**TASK STATEMENT:** The reply should hold only the lines below from the one with "- Que sea múltiplo de dos" to the end, each copied exactly.

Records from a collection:
● ● ● ● ● ● ●
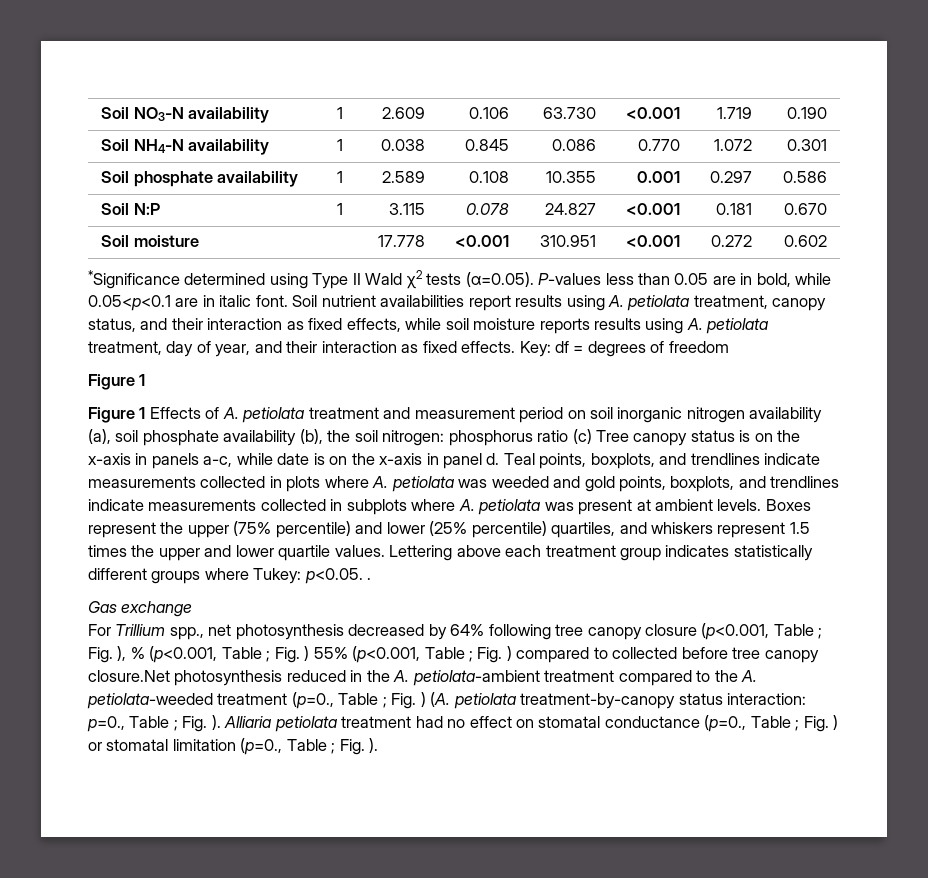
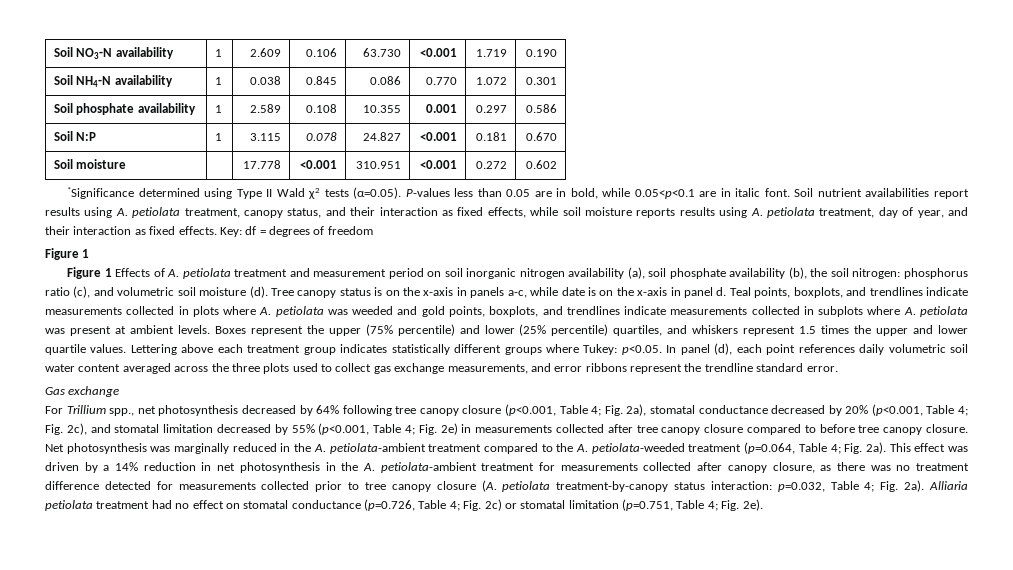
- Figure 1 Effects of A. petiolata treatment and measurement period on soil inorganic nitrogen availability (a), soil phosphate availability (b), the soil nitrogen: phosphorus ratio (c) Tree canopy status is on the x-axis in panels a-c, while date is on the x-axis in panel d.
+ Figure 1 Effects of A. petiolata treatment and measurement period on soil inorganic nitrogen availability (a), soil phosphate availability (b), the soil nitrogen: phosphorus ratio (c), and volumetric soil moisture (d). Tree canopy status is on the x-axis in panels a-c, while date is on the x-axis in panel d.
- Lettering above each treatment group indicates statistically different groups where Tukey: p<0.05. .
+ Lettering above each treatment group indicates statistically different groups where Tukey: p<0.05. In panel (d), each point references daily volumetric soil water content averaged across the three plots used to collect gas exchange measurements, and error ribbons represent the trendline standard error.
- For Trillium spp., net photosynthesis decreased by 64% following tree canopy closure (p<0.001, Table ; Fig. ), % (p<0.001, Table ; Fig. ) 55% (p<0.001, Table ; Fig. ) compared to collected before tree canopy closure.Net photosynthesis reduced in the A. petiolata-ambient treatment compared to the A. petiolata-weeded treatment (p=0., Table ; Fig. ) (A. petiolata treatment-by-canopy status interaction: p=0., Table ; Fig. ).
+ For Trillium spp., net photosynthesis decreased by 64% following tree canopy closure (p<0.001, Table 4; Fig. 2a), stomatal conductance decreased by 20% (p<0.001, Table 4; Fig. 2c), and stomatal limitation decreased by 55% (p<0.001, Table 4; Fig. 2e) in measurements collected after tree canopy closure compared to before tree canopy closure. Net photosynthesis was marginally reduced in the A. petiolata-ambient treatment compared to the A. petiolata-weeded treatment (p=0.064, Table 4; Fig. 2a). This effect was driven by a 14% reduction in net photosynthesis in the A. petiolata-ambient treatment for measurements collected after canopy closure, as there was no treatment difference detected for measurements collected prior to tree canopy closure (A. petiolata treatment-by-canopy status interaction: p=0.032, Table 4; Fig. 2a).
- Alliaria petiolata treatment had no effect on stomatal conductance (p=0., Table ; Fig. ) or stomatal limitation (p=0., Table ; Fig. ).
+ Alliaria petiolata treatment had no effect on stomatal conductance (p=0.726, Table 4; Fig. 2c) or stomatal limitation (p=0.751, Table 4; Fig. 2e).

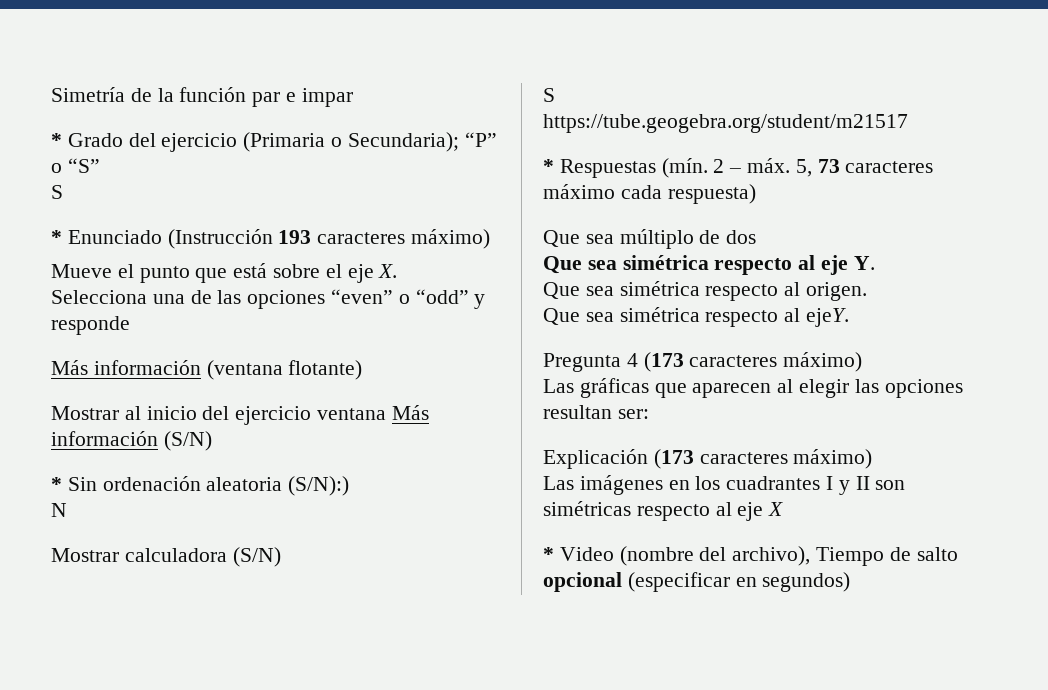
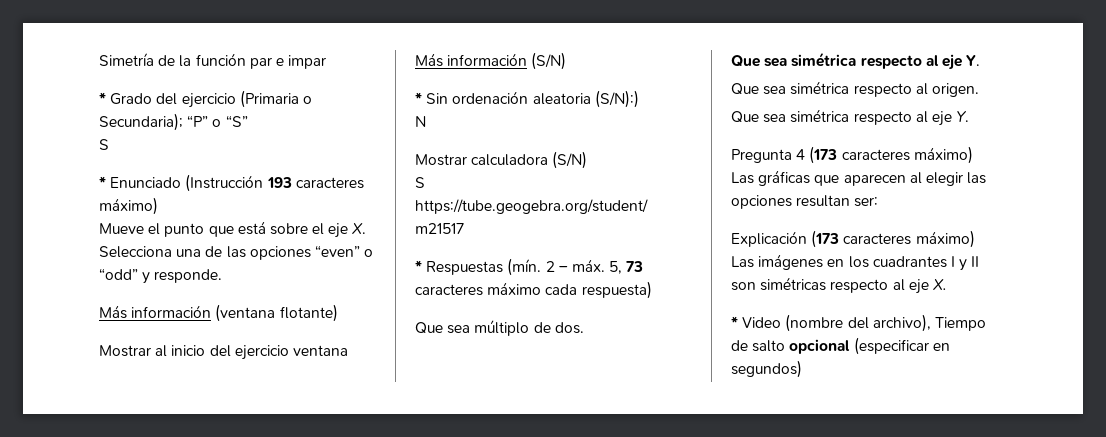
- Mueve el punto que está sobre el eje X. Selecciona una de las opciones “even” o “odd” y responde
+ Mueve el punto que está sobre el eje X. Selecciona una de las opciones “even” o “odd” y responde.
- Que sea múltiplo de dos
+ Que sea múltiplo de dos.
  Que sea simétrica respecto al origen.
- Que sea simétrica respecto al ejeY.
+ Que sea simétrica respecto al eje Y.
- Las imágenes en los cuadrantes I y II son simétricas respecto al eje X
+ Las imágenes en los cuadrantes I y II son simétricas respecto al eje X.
● ● ● ● ● ● ●
**SOLVED EXERCISE:**
- Que sea múltiplo de dos
+ Que sea múltiplo de dos.
  Que sea simétrica respecto al origen.
- Que sea simétrica respecto al ejeY.
+ Que sea simétrica respecto al eje Y.
- Las imágenes en los cuadrantes I y II son simétricas respecto al eje X
+ Las imágenes en los cuadrantes I y II son simétricas respecto al eje X.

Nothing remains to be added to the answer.